Some serious point & shoot cameras that are easy for seniors to handle include the following:
- The Sony RX100-VII offers a fixed 24-200mm zoom lens. The camera weighs about 10-ounces and can fit in a shirt pocket. They cost about $1300. They have a relatively small one-inch sensor but can still produce high-quality 16×20” prints.
- The Fuji X-100-V provides image quality comparable to cameras triple their $1400 cost. It does this by sticking with a 35mm (equivalent) f2 lens and a moderate-size APS-C sensor that can produce impressive 20×30” prints. It weighs about a pound.
- The Leica Q2 is a luxury product costing about $5800, and many pros lust after it. You get Leica’s world-famous f1.7 Summilux lens and a full-frame 47-megapixel sensor. The camera weighs about a pound and a half. If you know what you’re doing, the Q2 makes outstanding 30×40″ prints that can be displayed in a gallery or a museum.
TIP TWO: Lighten up on all your photo gear.
Since shipping your photo gear as baggage is probably the most dangerous threat to your camera and lenses, you should limit yourself to what you can fit into a small camera bag. This usually comes down to a point & shoot model, or one camera body and 3-4 lenses. Fit the camera bag inside your wheeled carry-on that generally has a 22-pound limit on international flights. Use the remaining space in your carry-on for meds, jewelry, passports, laptop, and tickets. Or you can also make your camera bag your “Other Personal Item” and keep it under the seat in front of you if it can fit completely underneath the seat.
TIP THREE: When it comes to cameras and lenses, smaller is usually better.
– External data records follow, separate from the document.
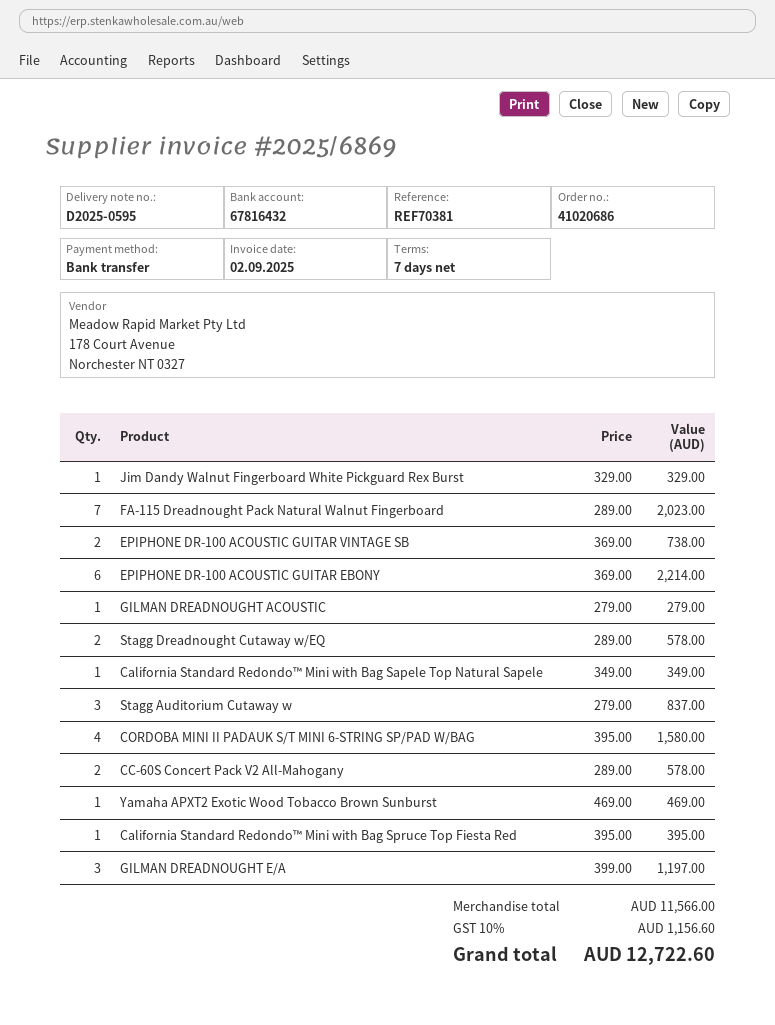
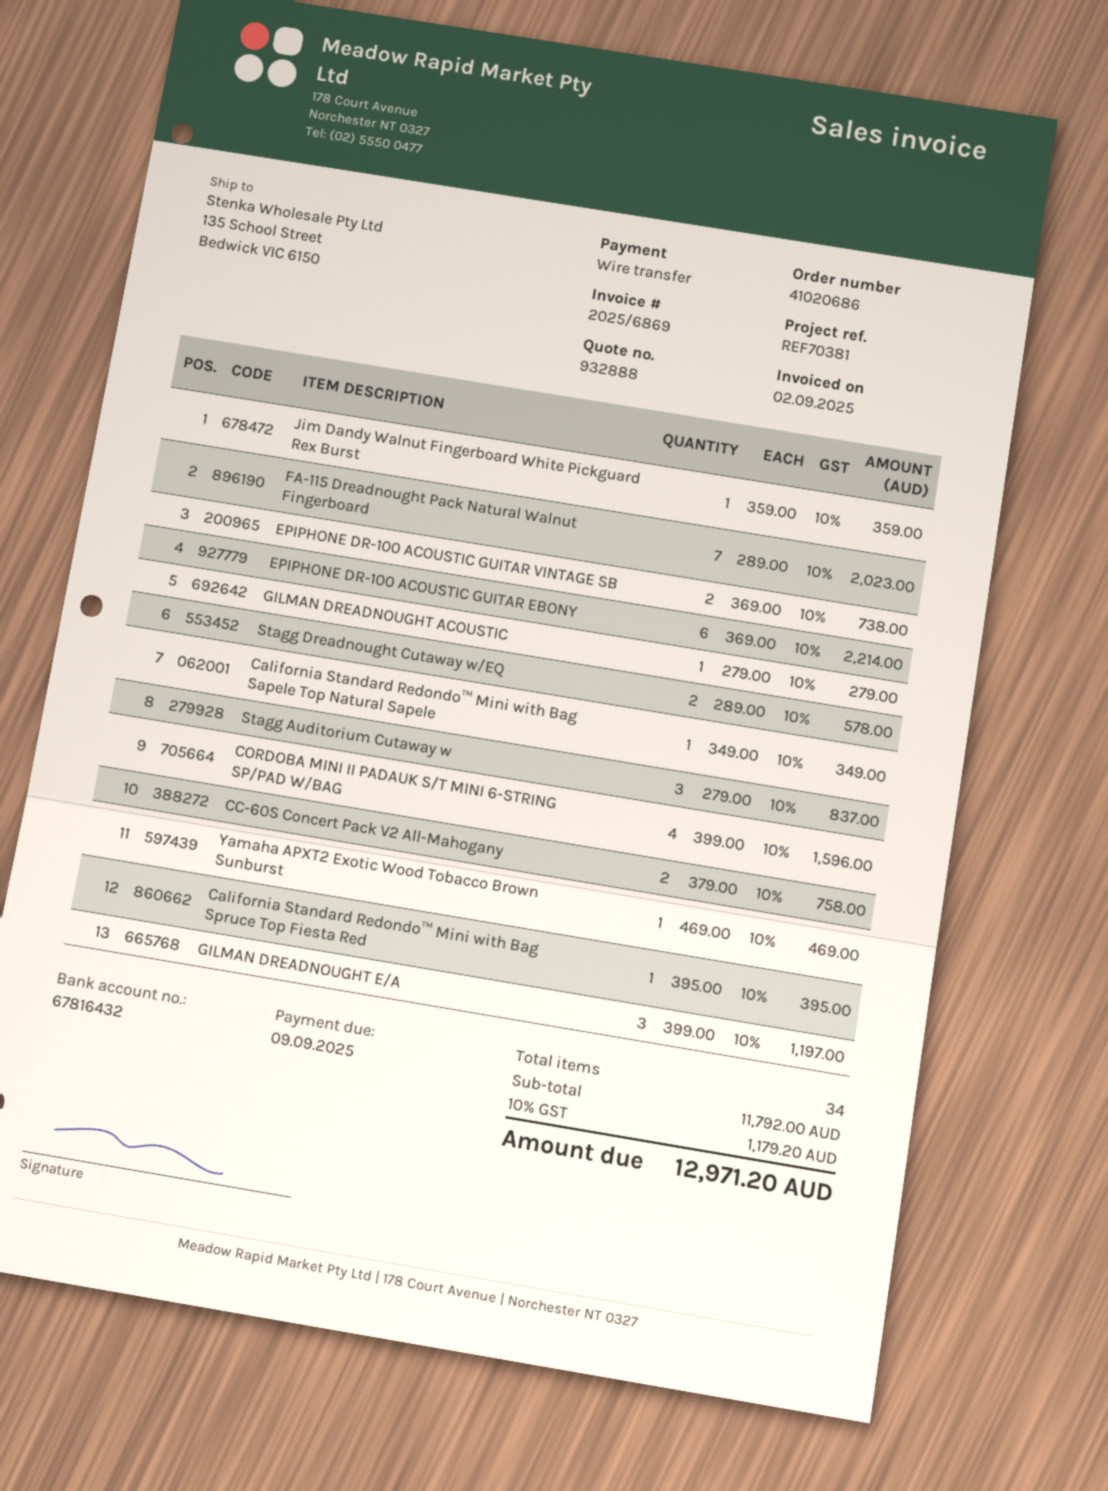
Jim Dandy Walnut Fingerboard White Pickguard Rex Burst: 1 x 329.00 = 329.00 -> 1 x 359.00 = 359.00
CORDOBA MINI II PADAUK S/T MINI 6-STRING SP/PAD W/BAG: 4 x 395.00 = 1580.00 -> 4 x 399.00 = 1596.00
CC-60S Concert Pack V2 All-Mahogany: 2 x 289.00 = 578.00 -> 2 x 379.00 = 758.00
subtotal: 11566.00 -> 11792.00
tax: 10% = 1156.60 -> 10% = 1179.20
total: 12722.60 -> 12971.20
There are few enthusiasts with cameras—especially those who shot with a Retina or Rollei—who need to schlepp a full-frame camera (unless it’s the Leica Q2 or a Sony RX1) on a journey of 10,000 miles. Instead of the full-frame cameras with interchangeable lenses, focus on cameras with APS-C, Micro-Two Thirds, or one-inch sensors. Their lenses are typically half the cost and weight of their bloated full-frame brethren, yet they deliver quality enlargements and may also be easier to focus.
TIP FOUR: Shoot lots of photos with the gear you will take on the trip.
While it’s tempting to buy a new camera or lens right before leaving, this isn’t usually a good idea. It would be best to practice with your new toys until you’re comfortable changing batteries and lenses, shifting from auto to manual modes, and using the focusing options. Buying earlier also provides time to try out your purchases and return items before the refund period ends.
TIP FIVE: Insure your gear by adding an “all-risk camera floater” to your homeowners’ or renters’ insurance.
Such policies typically cost only $200-300 a year for $3,000-$5,000 worth of coverage, and they’re well worth the cost. The insurance should cover theft, “mysterious disappearance,” and dropping your camera on the sidewalk or off a pier. It will take much of the worry out of walking around a strange city with your camera.
TIP SIX: Don’t become a target.
Try to dress and act like the locals surrounding you. That means no expensive watches or rings unless you’re in San Tropez or Monte Carlo at night, no bulging camera bags, nor gear adorned with Nikon, Leica, Sony, or Canon logos. Some professionals go further. They will put a small piece of tape over the brand names or logos on the camera itself. The red Leica ball and the large white lettering on black Nikon, Sony, or Canon bodies say: “Please steal me.” Remember that theft is no more likely to happen in Paris or Tel Aviv, than in Washington DC or Los Angeles.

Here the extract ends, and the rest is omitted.